Conda integration

Last updated on 2024-03-11 | Edit this page

Overview

Questions

  • How do I install new packages with Conda?
  • How do I get Snakemake to manage software dependencies?

Objectives

  • Understand how Snakemake works with Conda and Bioconda
  • Modify a package in the workflow with Conda integration

For reference, this is the final Snakefile from episodes 1 to 7 you may use to start this episode.

The basics of Conda

You may already have some familiarity with the basics of Conda and Bioconda.

Some key terms:

  • Conda is a system for installing software packages into self-contained directories called environments.
  • Conda finds new packages in on-line repositories which are known as channels.
  • The Bioconda project maintains a channel with many open source bioinformatics packages available.
  • Old versions of these packages are available, as well as the latest builds.
  • Any environment may have multiple packages, but to install two versions of the same package, or two packages which conflict, you need to put them in separate environments.
  • You can switch between environments using the conda activate command.
  • An environment may be exported, which simply means getting Conda to print all the packages in that environment, as well as the channels where those packages are available, in a YAML format.

Assuming you are running throught this course in the recommended setup, Conda is already set up on the systems we are using.

Some key conda commands:

  • Make a new environment and give it a name
    • $ conda create -n my-environment
  • List the environments currently known to conda
    • $ conda env list
  • Switch to a named environment in the current shell session
    • $ conda activate my-environment
  • Configure Conda to enable the Bioconda channel (the new settings will apply to all environments)
    • $ conda config --add channels bioconda
    • $ conda config --add channels conda-forge
  • Install the latest version of a single package into the current environment
    • $ conda install snakemake
  • Install a specific version of a single package into the current environment
    • $ conda install snakemake=5.14.0
  • Save a list of all packages in one environment in YAML format, then recreate an identical environment from that information.
    • $ conda env export -n my-environment > my-environment.yaml
    • $ conda env create -n cloned-environment -f my-environment.yaml

Channel configuration and conda-forge

For advanced usage, there are many ways you might want to configure your Conda channels. It’s even possible to have specific channel settings for each environment. For our purposes, we just want to have the bioconda channel working, and as noted on the Bioconda website this involves a dependency a second channel named conda-forge, which provides some supporting tools and libraries.

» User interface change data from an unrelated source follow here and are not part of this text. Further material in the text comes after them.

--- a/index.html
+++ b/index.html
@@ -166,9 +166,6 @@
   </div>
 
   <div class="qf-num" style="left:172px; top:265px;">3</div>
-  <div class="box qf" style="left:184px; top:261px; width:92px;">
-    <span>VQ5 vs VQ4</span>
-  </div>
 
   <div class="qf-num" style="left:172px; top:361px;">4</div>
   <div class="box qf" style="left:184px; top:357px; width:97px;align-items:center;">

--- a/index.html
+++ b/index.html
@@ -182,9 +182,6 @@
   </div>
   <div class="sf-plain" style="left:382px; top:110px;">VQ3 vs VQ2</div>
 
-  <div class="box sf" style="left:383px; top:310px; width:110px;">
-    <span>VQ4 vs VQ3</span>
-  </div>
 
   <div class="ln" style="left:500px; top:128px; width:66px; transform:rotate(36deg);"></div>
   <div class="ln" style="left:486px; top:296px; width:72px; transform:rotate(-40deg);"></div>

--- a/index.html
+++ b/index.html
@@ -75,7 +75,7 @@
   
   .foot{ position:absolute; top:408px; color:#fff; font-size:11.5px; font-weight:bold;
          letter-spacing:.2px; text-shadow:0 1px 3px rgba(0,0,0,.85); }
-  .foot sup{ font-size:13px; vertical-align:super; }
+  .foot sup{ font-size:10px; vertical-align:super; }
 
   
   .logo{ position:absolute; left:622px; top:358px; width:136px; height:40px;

To be sure all is well, check your channel settings:

BASH 

$ cat ~/.condarc

OUTPUT 

channels:
  - conda-forge
  - bioconda
solver: libmamba
channel_priority: strict

You may have other channels listed after “bioconda” but you should have these two at the top, and the other settings. Once this configuration is right you won’t need to do anything else regarding the channel configuration in this course.

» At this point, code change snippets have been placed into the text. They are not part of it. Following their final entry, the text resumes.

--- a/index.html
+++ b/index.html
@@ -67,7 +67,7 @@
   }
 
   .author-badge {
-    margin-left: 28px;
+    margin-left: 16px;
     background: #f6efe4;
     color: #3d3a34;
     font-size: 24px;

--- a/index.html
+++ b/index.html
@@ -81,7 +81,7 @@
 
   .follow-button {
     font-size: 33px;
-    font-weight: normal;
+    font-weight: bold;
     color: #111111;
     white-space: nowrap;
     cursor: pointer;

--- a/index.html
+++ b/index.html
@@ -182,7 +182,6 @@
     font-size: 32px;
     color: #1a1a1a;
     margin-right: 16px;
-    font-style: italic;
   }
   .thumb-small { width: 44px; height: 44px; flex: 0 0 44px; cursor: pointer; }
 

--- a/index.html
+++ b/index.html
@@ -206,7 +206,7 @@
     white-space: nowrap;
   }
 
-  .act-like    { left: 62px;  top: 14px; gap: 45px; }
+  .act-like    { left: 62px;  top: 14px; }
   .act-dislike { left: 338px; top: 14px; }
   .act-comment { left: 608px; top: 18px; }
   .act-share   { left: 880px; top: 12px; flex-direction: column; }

Queryting and installing Conda packages

  1. Find out what version of fastx_toolkit is installed in the current conda environment.

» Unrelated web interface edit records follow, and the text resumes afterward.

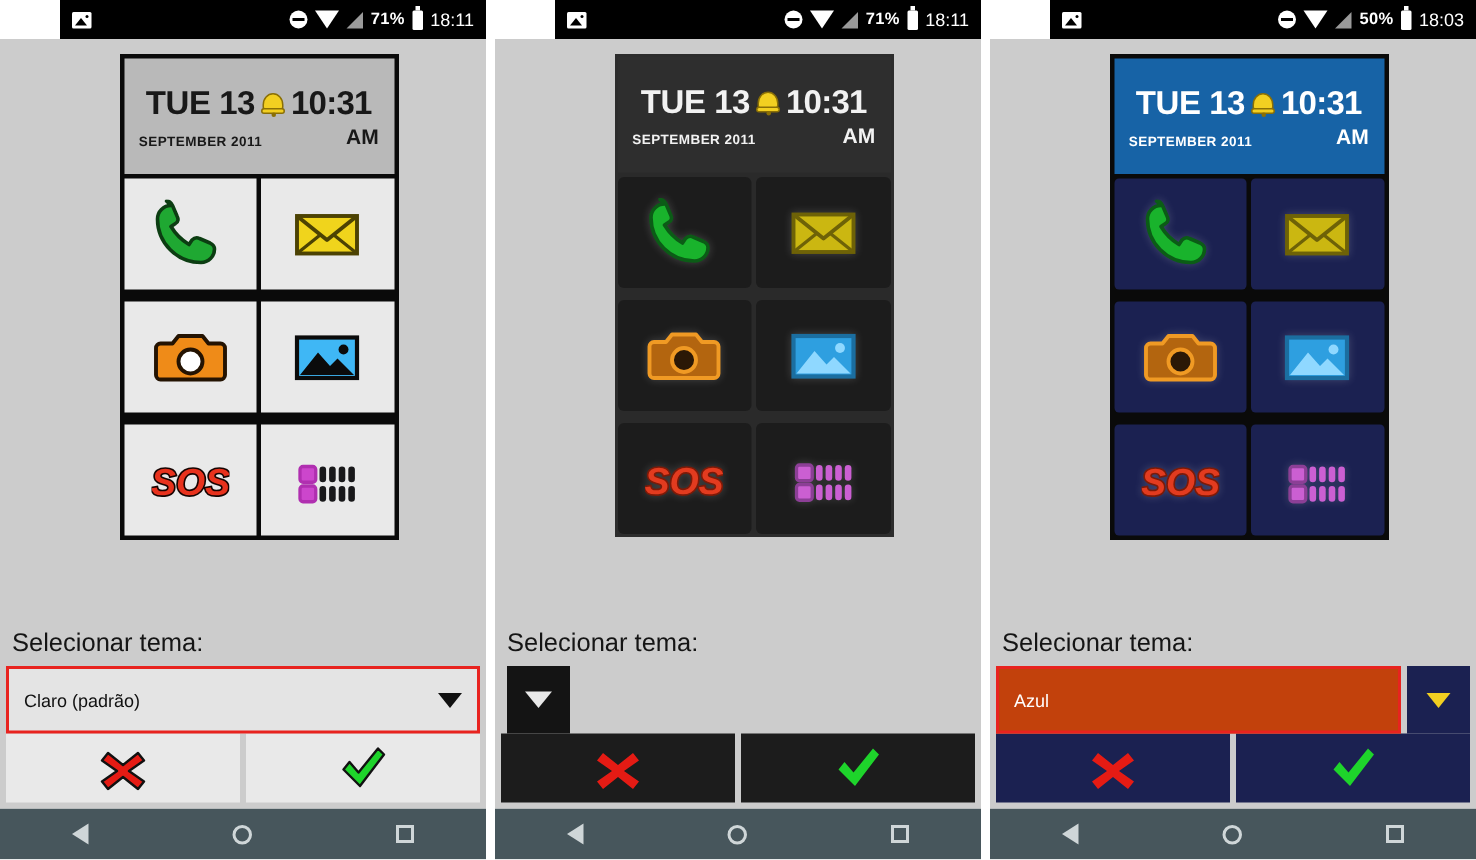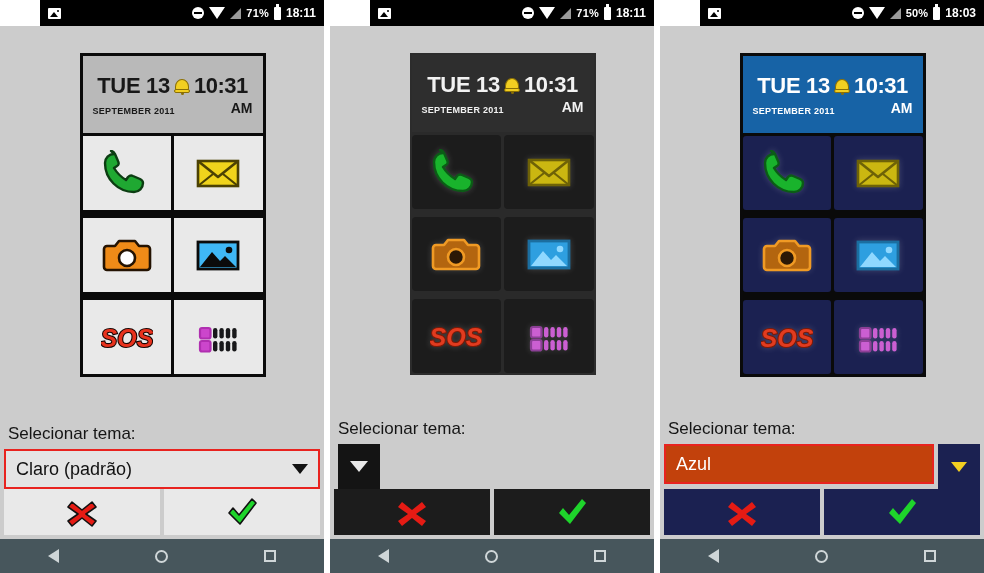--- a/index.html
+++ b/index.html
@@ -75,7 +75,7 @@
     content: ""; position: absolute; top: -3px; left: 2px;
     width: 3px; height: 3px; background: #ffffff;
   }
-  .sb-time { font-size: 12px; font-weight: bold; }
+  .sb-time { font-size: 12px; font-weight: normal; }
 
   
   .appbody {

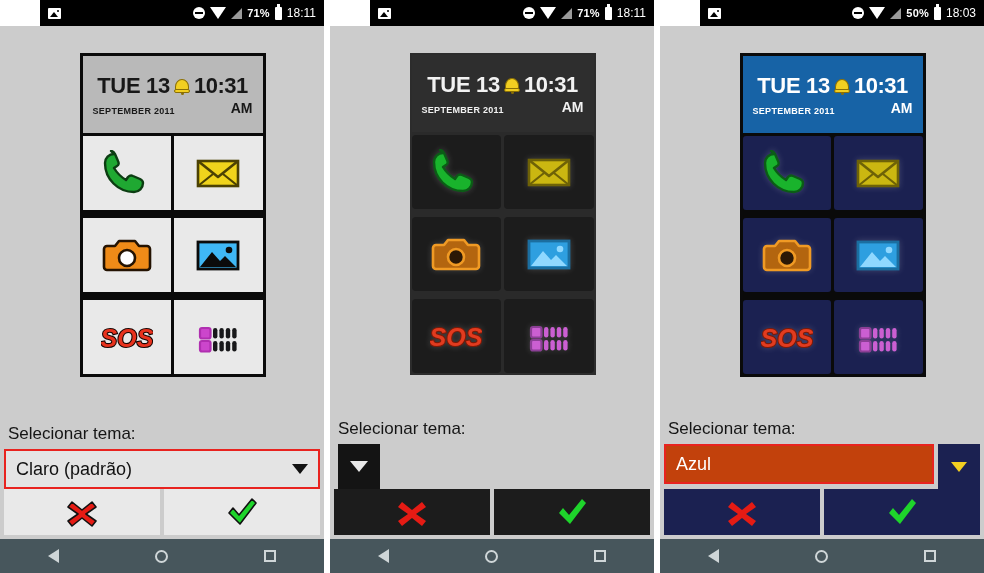--- a/index.html
+++ b/index.html
@@ -87,7 +87,7 @@
   .launcher-wrap {
     flex: 1;
     display: flex; align-items: flex-start; justify-content: center;
-    padding-top: 27px;
+    padding-top: 10px;
     margin-left: 21px;
   }
   .launcher {

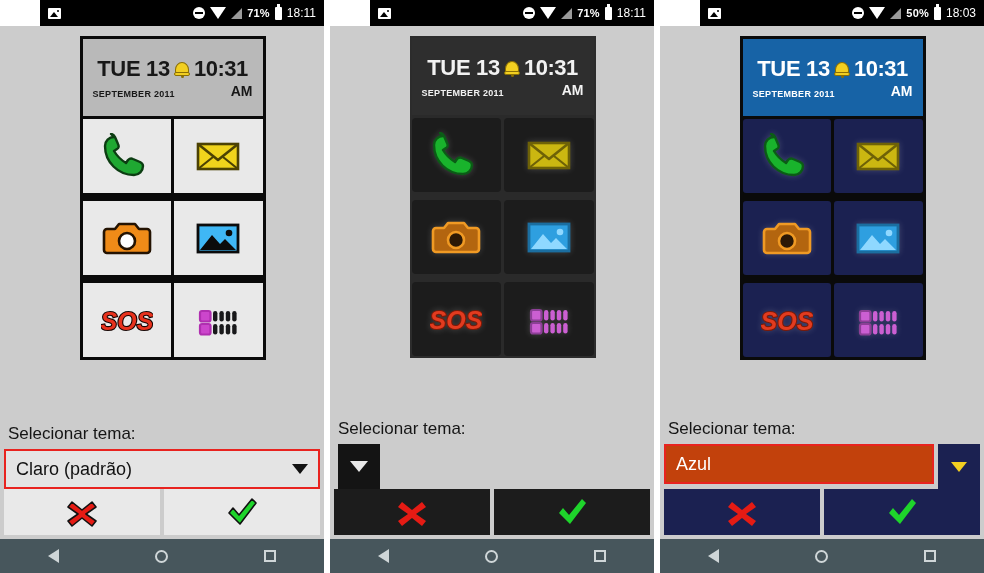--- a/index.html
+++ b/index.html
@@ -164,11 +164,11 @@
   }
   .sel-row { display: flex; align-items: stretch; gap: 0; }
   .sel-field {
-    flex: 1; height: 40px;
+    flex: 1; height: 45px;
     border: 2.5px solid #e8231f;
     display: flex; align-items: center;
     padding: 8px 10px;
-    font-size: 18px;
+    font-size: 12px;
     position: relative;
   }
   .theme-light .sel-field { background: #e4e4e4; color: #111111; }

  2. Create a new conda environment named new-env and install the cutadapt package from Bioconda into it.

  1. There are several ways of doing this, but one using the commands above is:

BASH 

$ conda env export | grep fastx
 - fastx_toolkit=0.0.14=0
  1. Conda should already be configured to install Bioconda packages (see the callout above) so we can do this:

BASH 

$ conda create -n new-env
$ conda activate new-env
$ conda install cutadapt

It’s also possible to install packages at the same time as creating the environment, though this wasn’t shown in the examples above.

BASH 

$ conda create -n new-env cutadapt

You’ll still need to activate the new environment in order to run cutadapt.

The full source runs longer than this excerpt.